Start of Data supplied

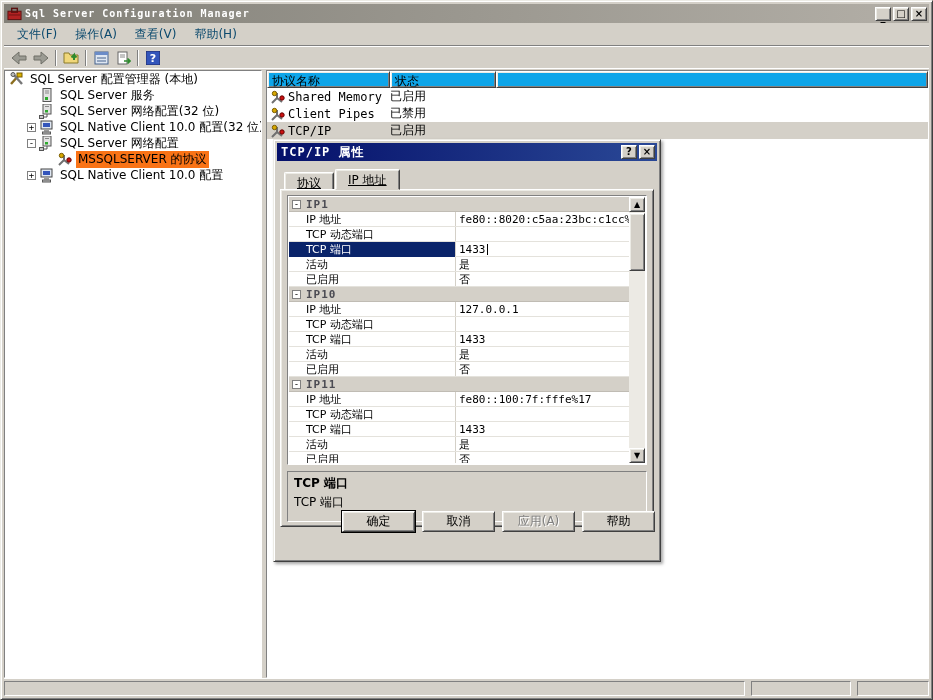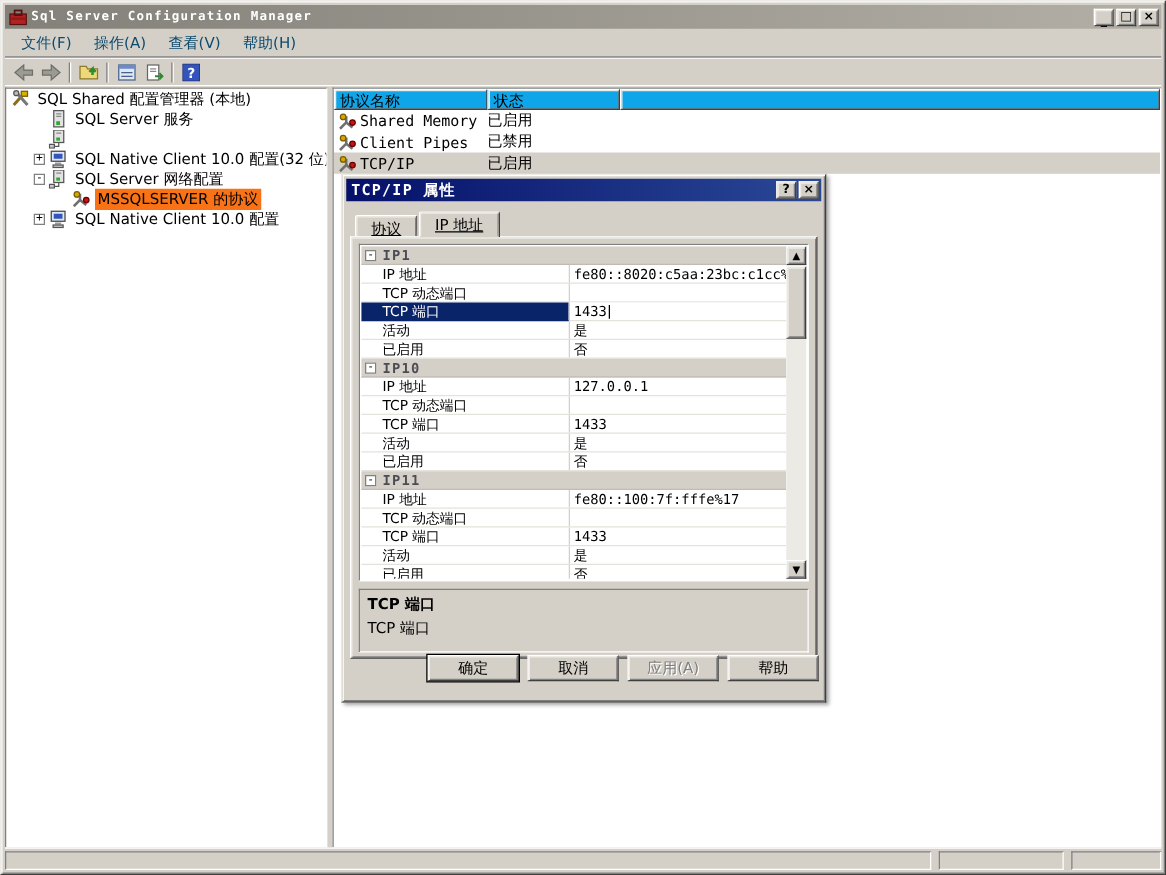--- a/index.html
+++ b/index.html
@@ -215,7 +215,7 @@
               <path d="M13 12 L5 3" stroke="#777" stroke-width="2.4"></path>
               <circle cx="4" cy="2.5" r="2" fill="#bbb" stroke="#555"></circle>
             </svg></span>
-          <span class="tree-label">SQL Shared 配置管理器 (本地)</span>
+          <span class="tree-label">SQL Server 配置管理器 (本地)</span>
         </div>
         <div class="tree-row" style="padding-left: 22px;">
           <span style="width: 12px; flex: 0 0 auto;"></span>

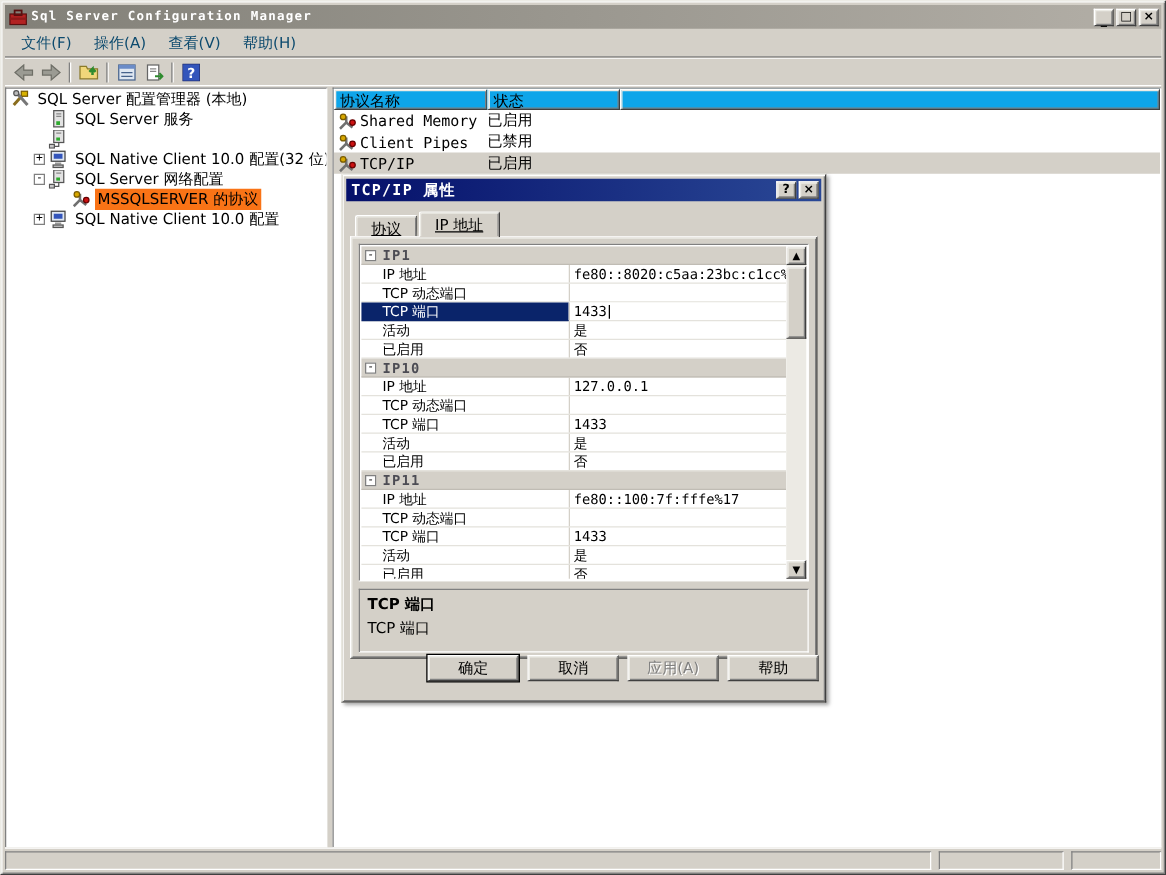--- a/index.html
+++ b/index.html
@@ -236,6 +236,7 @@
               <path d="M8 10 L8 13 L2 13" stroke="#555" fill="none"></path>
               <rect x="0.5" y="11.5" width="4" height="3" fill="#c8c8c8" stroke="#555"></rect>
             </svg></span>
+          <span class="tree-label">SQL Server 网络配置(32 位)</span>
         </div>
         <div class="tree-row" style="padding-left: 22px;">
           <span class="tree-expander">+</span>

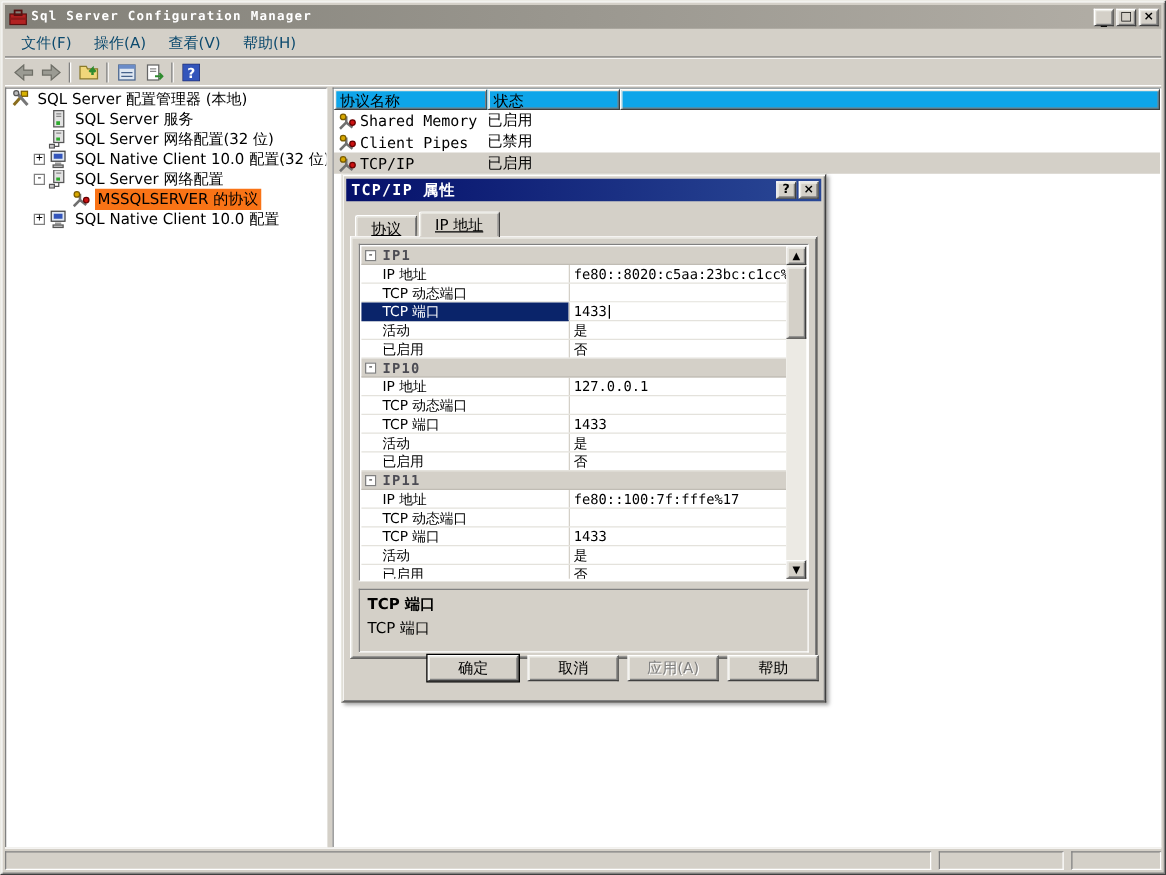--- a/index.html
+++ b/index.html
@@ -115,7 +115,7 @@
   #desc-title { font-weight:bold; margin-bottom:2px; }
 
   
-  #dlg-buttons { position:absolute; left:0; bottom:3px; width:100%; height:34px; }
+  #dlg-buttons { position:absolute; left:0; bottom:16px; width:100%; height:34px; }
   .dlg-btn { position:absolute; width:73px; height:21px; background:#d4d0c8; text-align:center; line-height:19px;
              border:1px solid; border-color:#ffffff #404040 #404040 #ffffff;
              box-shadow:inset 1px 1px 0 #ecebe5, inset -1px -1px 0 #808080; }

End of Data supplied

Scan the data, and report each line that uses the word "配置管理器".

-          <span class="tree-label">SQL Shared 配置管理器 (本地)</span>
+          <span class="tree-label">SQL Server 配置管理器 (本地)</span>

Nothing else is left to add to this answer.